Pendant le Ramadan, les “fidèles” ne peuvent ni boire, ni manger entre 4h du matin et 21h. Ce n'est pas facile pour les sportifs quand ils ont un entrainement voire des matchs à gérer car “ils manquent d'énergie”. Meme “si ce n'est pas dangereux”, pendant le ramadan, “les risques de déshydratation et de blessures musculaires sont plus importants qu'en temps normal”, nous confie le Dr. Sas. Plus il fait chaud, plus les joueurs qui font le Ramadan risquent de se déshydrater. Que le jeûne tombe en plein été n'aide donc pas.

Afin que les entrainements se passent au mieux pour tout le monde, des aménagements sont nécessaires. Le Dr. Sas nous explique comment on s'organise dans l'équipe d'Anderlecht : “les joueurs faisant le Ramadan vivent la nuit et dorment de 4h à midi, les entrainements sont repoussés autant que possible à l'après-midi. De cette manière la période pendant laquelle ils ne peuvent ni boire ni manger après l'entrainement, est plus courte, et ils sont également plus reposés”. Mais ce n'est pas tout, s'ils veulent être au meilleur de leur forme les joueurs ont tout intérêt à écouter les conseils de leur médecin qui préconise de manger très énergétique et de bien boire quand ils sont autorisés à le faire.

Pour ne pas que la qualité de l'effort en pâtisse, les entrainements, en plus d'être moins nombreux, sont aussi moins durs pour ceux qui jeûnent et surtout en début de Ramadan. “Ce n'est pas facile parce que le corps n'est pas encore habitué et ils n'ont pas encore l'habitude de manger et de boire pendant la nuit.”

Si aménager les entrainements reste faisable ce n'est pas le cas des matchs. Prévus à heure fixe, il n'est pas question de les décaler ou de ménager les joueurs.
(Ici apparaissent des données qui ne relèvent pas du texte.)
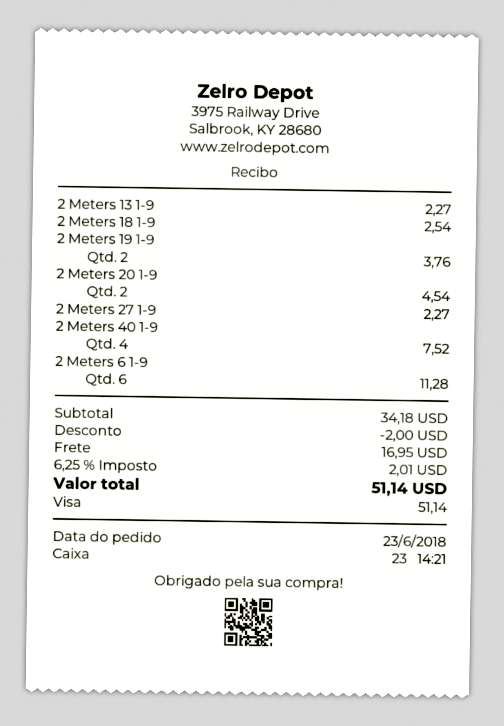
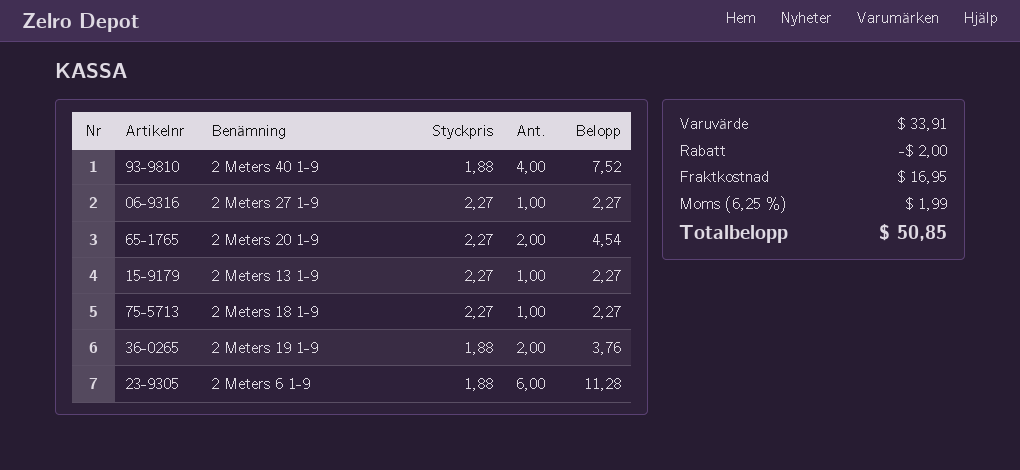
2 Meters 18 1-9: 1 for 2.54 -> 1 for 2.27
subtotal: 34.18 -> 33.91
tax: 6.25% = 2.01 -> 6.25% = 1.99
total: 51.14 -> 50.85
Alors comment s'en sortent-ils ? “Il y a des joueurs qui ne font pas le Ramadan ce jour là, mais il y en a aussi qui le font le jour du match et cela complique un peu les choses. Avant le match ils n’auront rien mangé et souvent ils peuvent seulement manger pendant le match.” Là encore, c'est à eux de se discipliner car “s'ils mangent trop ou mal ils ne vont pas digérer normalement. Le plus important c'est surtout qu’ils boivent et qu’ils mangent en petite quantité des aliments très riches en calories qui seront vite disponible pour le corps.”

Les aménagements au niveau de l'organisation de l'équipe sont assez contraignants, de ce fait les joueurs faisant le Ramadan doivent se faire connaitre à l'entraineur et aux médecins du sport de l'équipe. Parmi ces joueurs, ils doivent également savoir lesquels s'y tiendront pour les matchs et lesquels feront une pause. Les concernés seront suivis davantage que les autres joueurs car ils sont plus enclin aux blessures.
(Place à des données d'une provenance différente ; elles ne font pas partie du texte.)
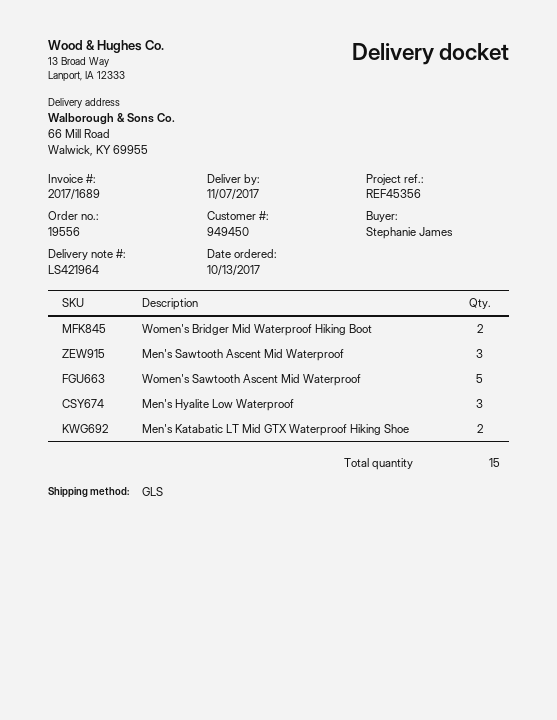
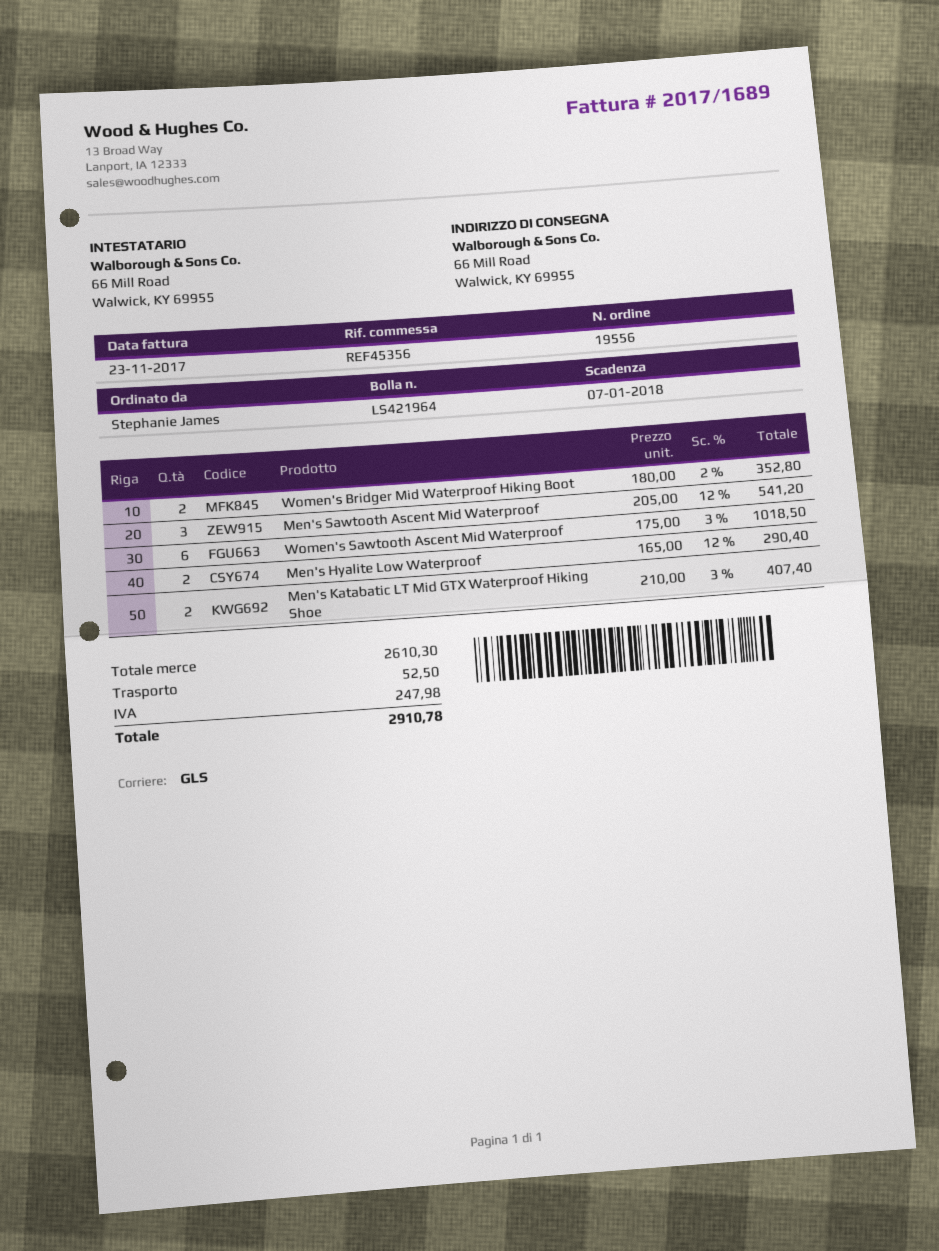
Women's Sawtooth Ascent Mid Waterproof: 5 -> 6
Men's Hyalite Low Waterproof: 3 -> 2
Quand on lui demande s'il y a de la rivalité entre les joueurs qui font le Ramadan et ceux qui ne le font pas, le Dr. Sas n'hésite pas: “Dans le foot, on gagne ensemble ou on perd ensemble, il n'y a pas vraiment de problème”.

Pour le Dr. Sas, le football n'est pas le sport le plus difficile à supporter pour les joueurs qui jeûnent. “C'est beaucoup plus difficile avec les sports d'endurance car ils sont en compétition durant la journée. Cela me parait quasiment impossible pour un cycliste qui jeûne de tenir toute la journée. Dans le football les compétitions sont le soir et c'est seulement nonante minutes avec un échauffement de deux heures, c'est limite mais ça reste faisable.”